За трое суток, проведенных на планете, Вадим успел встретить и потерять нескольких потенциальных союзников, которые являлись еще и бесценными источниками информации, но кроме чисто прагматического интереса в его последующем поступке присутствовал и иной, морально окрашенный мотив: он в полной мере успел вкусить от понятия «чуждая техносфера» и появление знакомых, надежных механизмов, принадлежащих к сумме технологий человеческой цивилизации, внезапно вызвало ощущение тепла.
* * *
Тем временем один из андроидов, действительно, повернул назад, быстро исчезнув за пеленой снегопада, второй же начал взбираться на холм, частью которого являлся корпус древнего механизма.
— Краб! — окликнул его Вадим, не покидая своего убежища.
Тот остановился как вкопанный, затем повернул голову, насколько позволили ограничители работы сервоприводов, и глухо спросил:
— Кто тут?
Ну совсем, как человек, — мысленно поразился Вадим его поведению. Очевидно, большинство сканеров дройда не функционировало, и ему приходилось воспринимать окружающий мир посредством слуха и зрения.

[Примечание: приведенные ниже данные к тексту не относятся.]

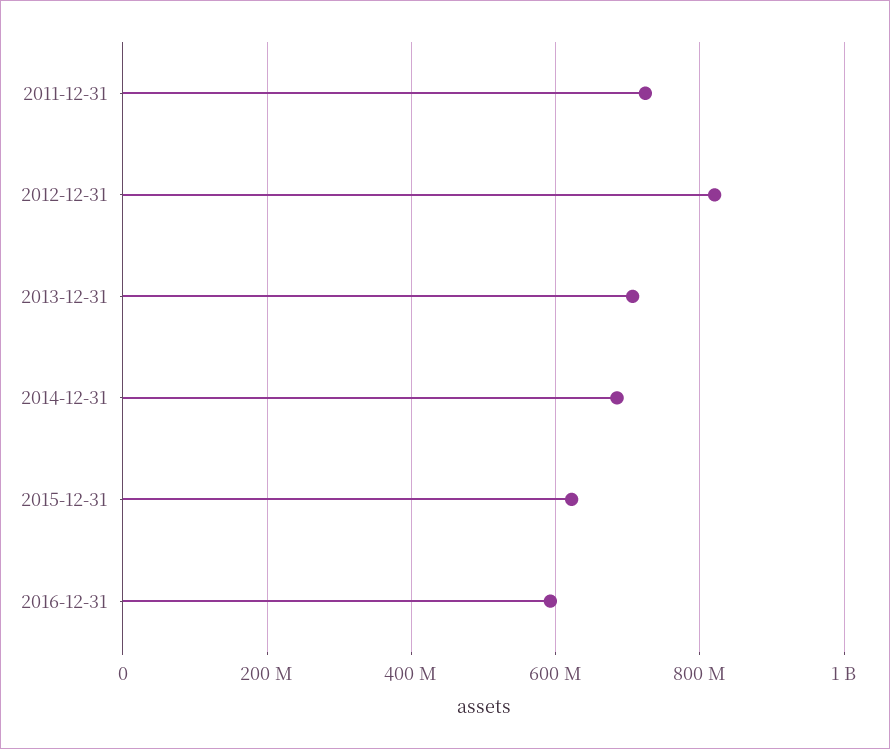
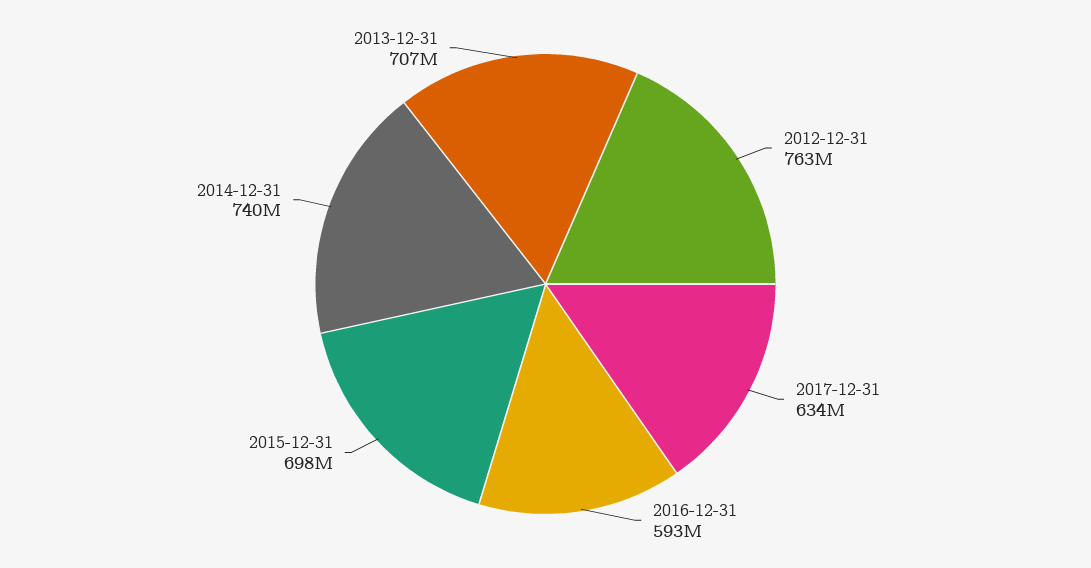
2011-12-31: 720000000 -> none
2012-12-31: 820000000 -> 763000000
2014-12-31: 680000000 -> 740000000
2015-12-31: 620000000 -> 698000000
2017-12-31: none -> 634000000

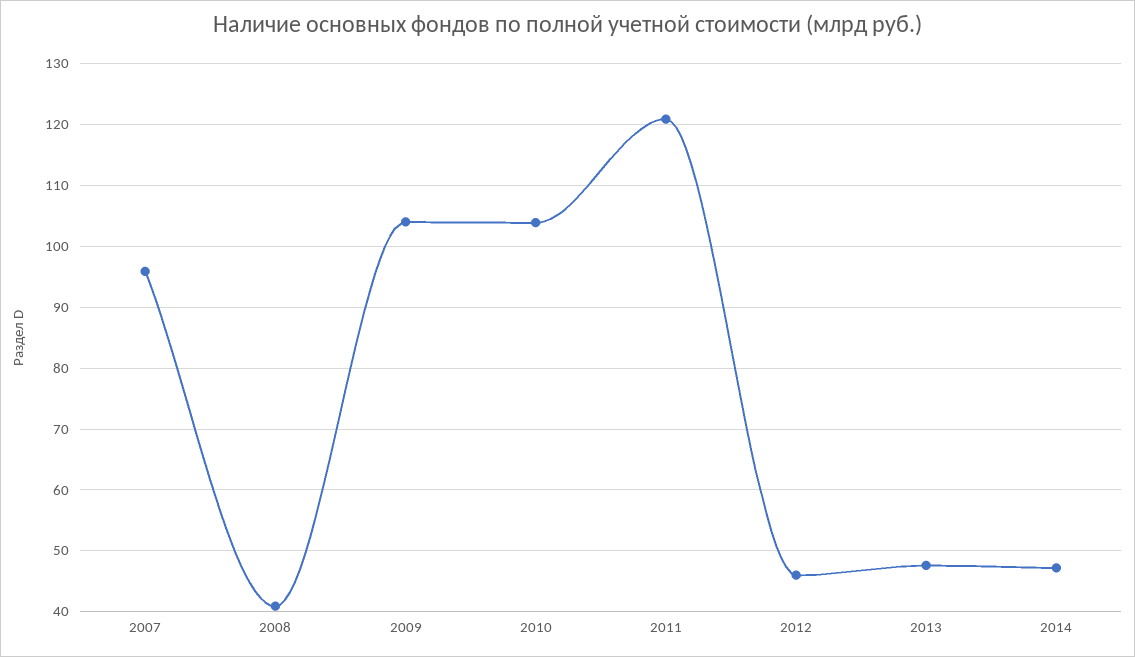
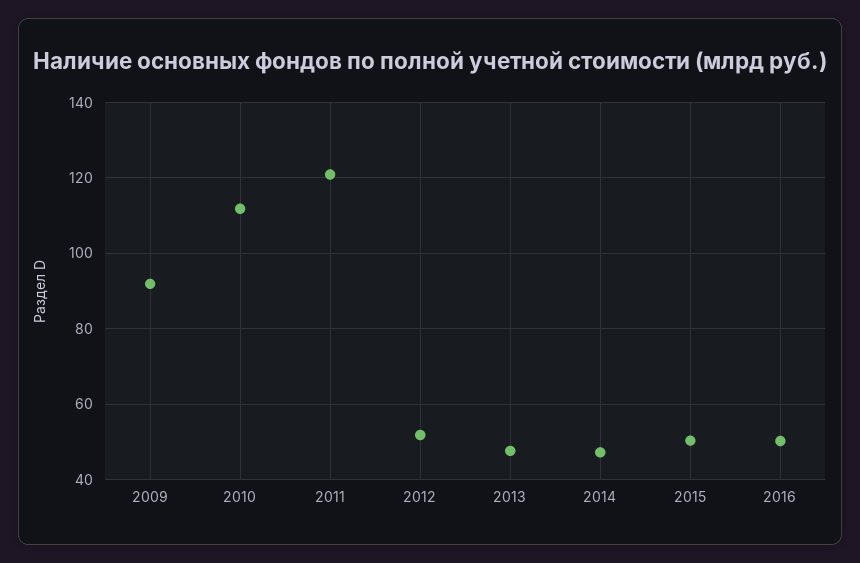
2007: 96 -> none
2008: 41 -> none
2009: 104 -> 92
2010: 104 -> 112
2012: 46 -> 52
2015: none -> 50
2016: none -> 50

— Ты не меня ищешь? — Рощин боком протиснулся в расселину, позволяя андроиду увидеть себя.
Тот на мгновение остолбенел.
Если бы его металлопластиковые черты сохранили способность к мимике, то Вадим наверняка бы увидел крайнее изумление, отразившееся на лице человекоподобной машины, но безжалостное время и превратности нелегкой судьбы довели дройда до плачевного состояния: на нем не осталось ни искусственных кожных покровов, ни одежды, да и бронекожухи, имитирующие анатомическое строение человеческого тела, частью отсутствовали, обнажая тяги сервомоторов, оплетающие прочный, неподверженный коррозии металлокомпозитный скелет машины.
В душе мнемоника промелькнуло чувство сострадания.
Удивительной была вера встреченных им сервомеханизмов в собирательный образ человека.